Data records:
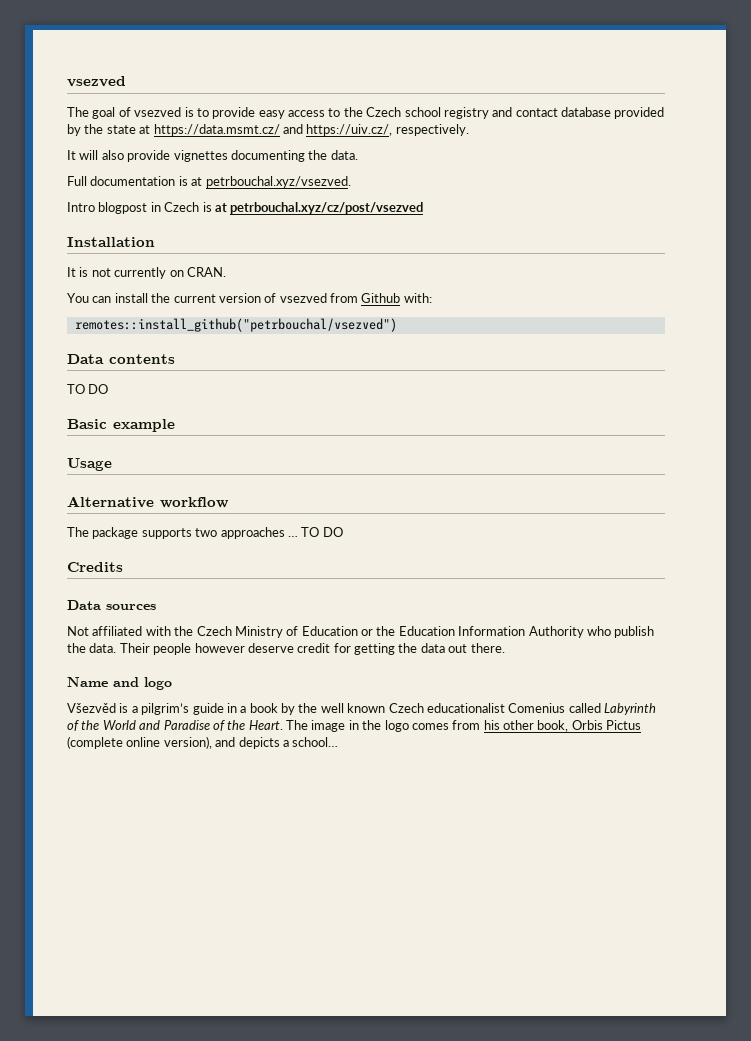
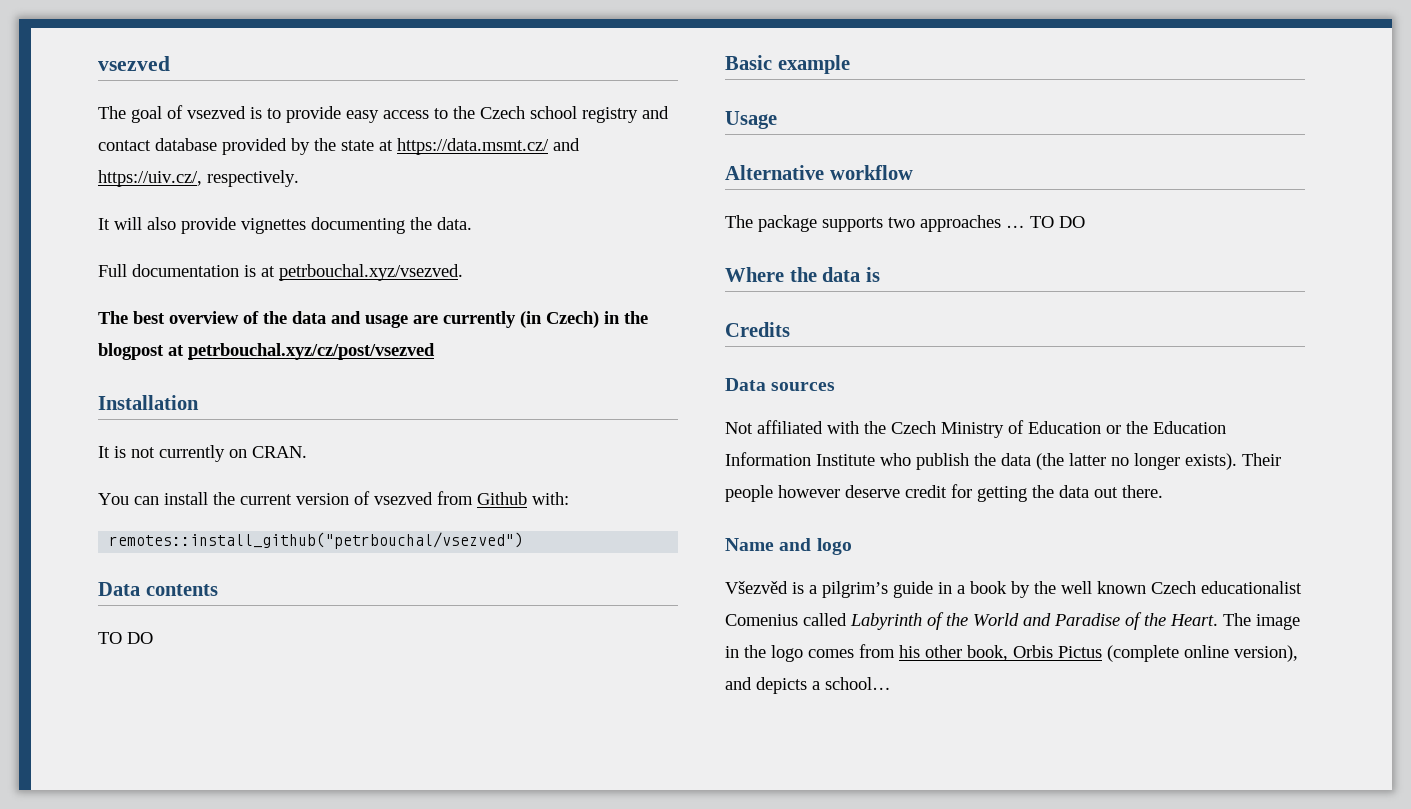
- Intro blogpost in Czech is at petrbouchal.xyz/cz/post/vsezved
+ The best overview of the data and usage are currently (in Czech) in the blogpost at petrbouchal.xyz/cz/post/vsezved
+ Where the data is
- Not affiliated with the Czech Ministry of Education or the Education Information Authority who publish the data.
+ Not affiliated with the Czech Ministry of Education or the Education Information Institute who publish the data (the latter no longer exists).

▶ **WHAT IS EXPECTED**
Only the lines containing "with" are needed; copy each of them from the data.

▶ **SOLUTION FOR THIS TASK**
- Not affiliated with the Czech Ministry of Education or the Education Information Authority who publish the data.
+ Not affiliated with the Czech Ministry of Education or the Education Information Institute who publish the data (the latter no longer exists).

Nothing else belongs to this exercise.